Since the 1972 publication of Dean M. Kelley's Why Conservative Churches Are Growing, discussion of the Protestant mainline has focused on the tradition's decline. Elesha J. Coffman's The Christian Century and the Rise of Mainline Protestantism tells a different story, using the lens of the influential periodical The Christian Century to examine the rise of the mainline to a position of cultural prominence in the first half of the twentieth century.
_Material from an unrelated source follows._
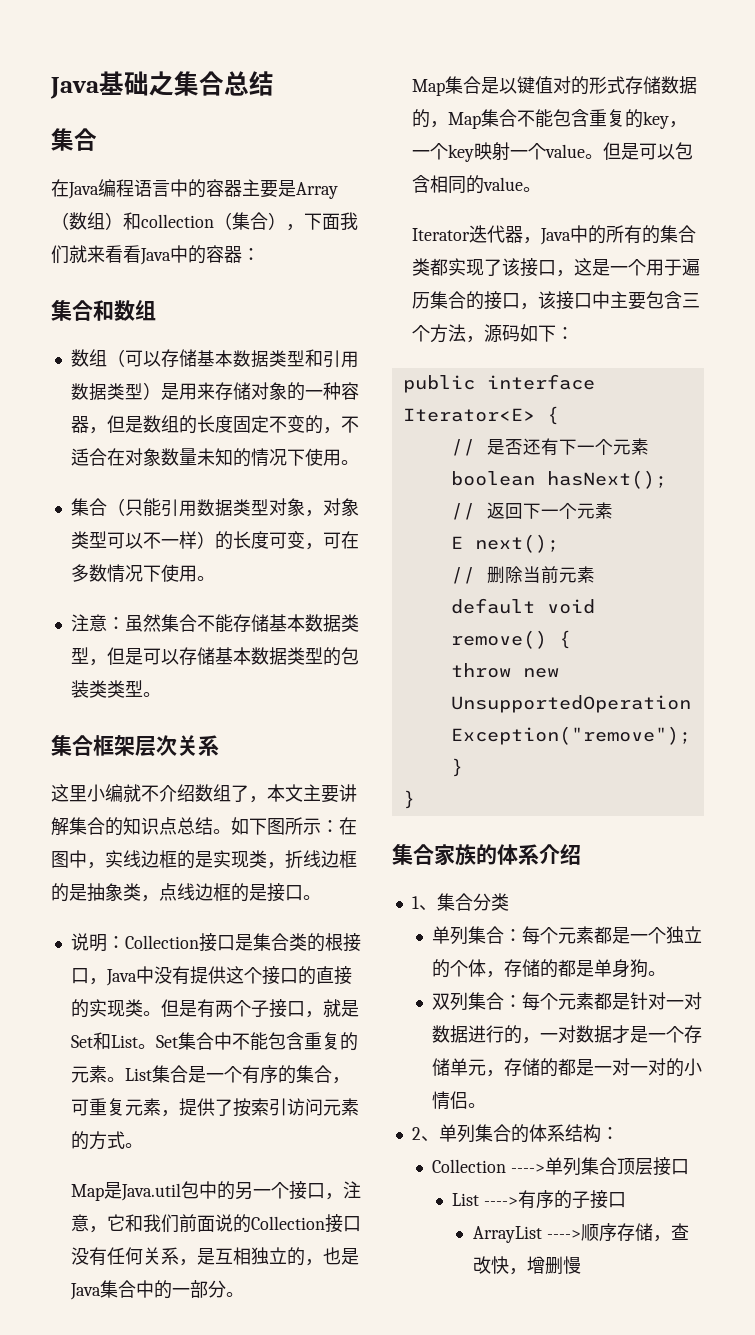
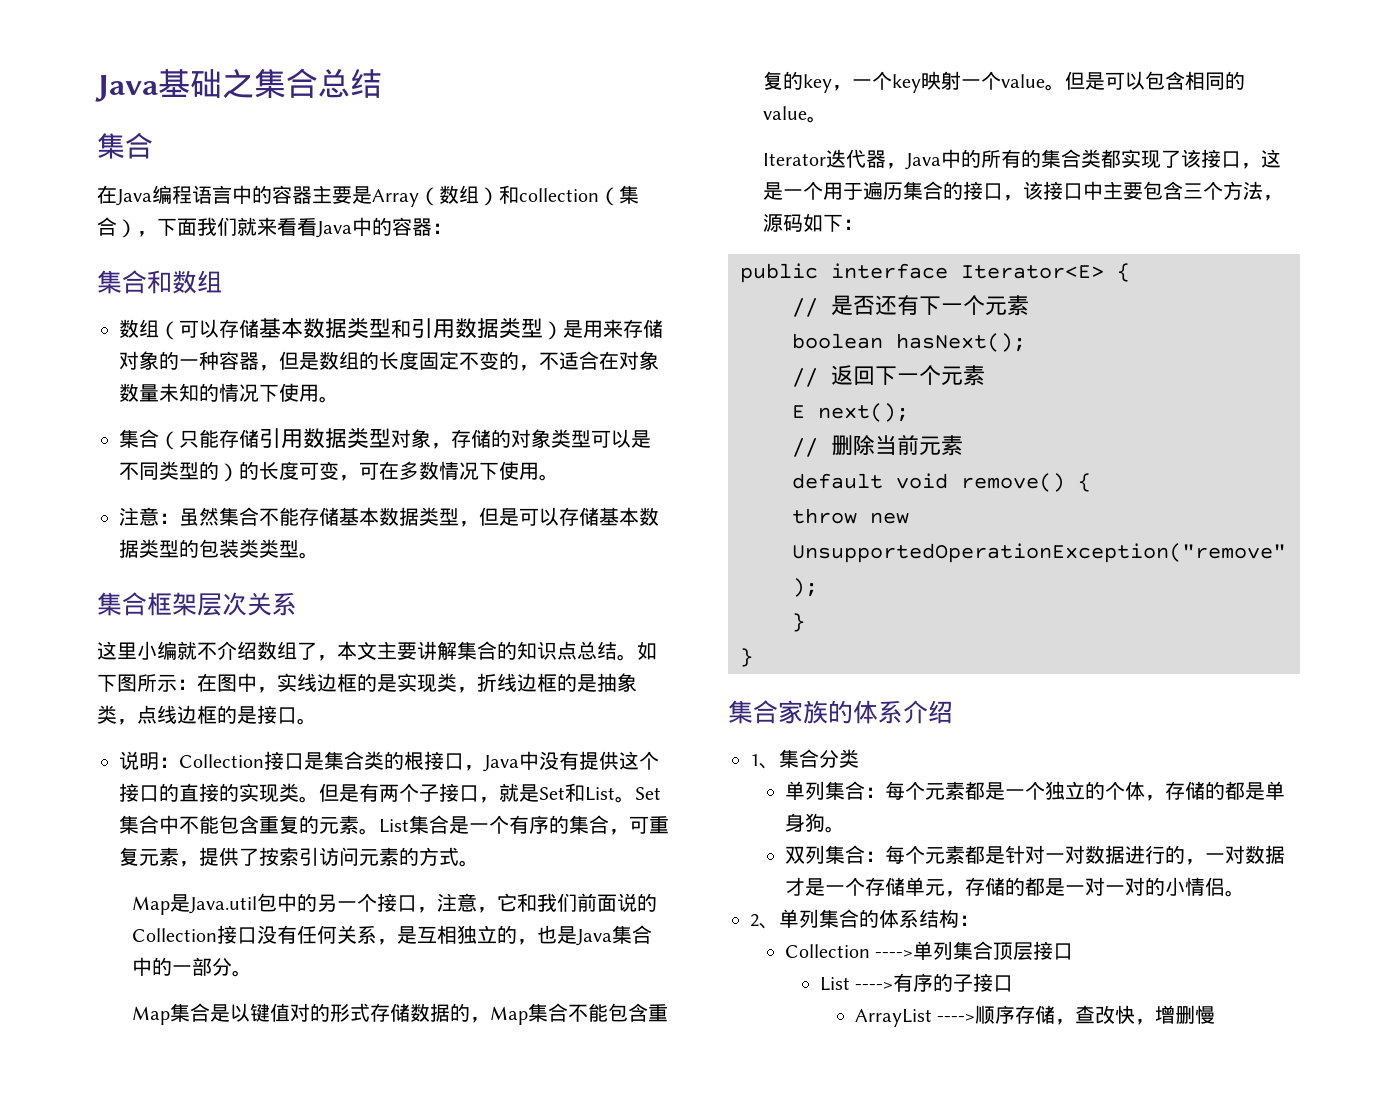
(161, 507) none -> [219,429,259,448] 存储
(323, 513) none -> [451,429,511,448] 存储的
[142,531,197,549] 不一样 -> [631,430,651,448] [119,461,219,480] 是不同类型的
American Catholics in the Protestant Imagination

American Catholics in the Protestant Imagination

Author: Michael P. Carroll

Publisher: JHU Press

Published: 2007-11-12

Total Pages: 254

ISBN-13: 1421401991

DOWNLOAD EBOOK

Michael P. Carroll argues that the academic study of religion in the United States continues to be shaped by a "Protestant imagination" that has warped our perception of the American religious experience and its written history and analysis. In this provocative study, Carroll explores a number of historiographical puzzles that emerge from the American Catholic story as it has been understood through the Protestant tradition. Reexamining the experience of Catholicism among Irish immigrants, Italian Americans, Acadians and Cajuns, and Hispanics, Carroll debunks the myths that have informed much of this history. Shedding new light on lived religion in America, Carroll moves an entire academic field in new, exciting directions and challenges his fellow scholars to open their minds and eyes to develop fresh interpretations of American religious history.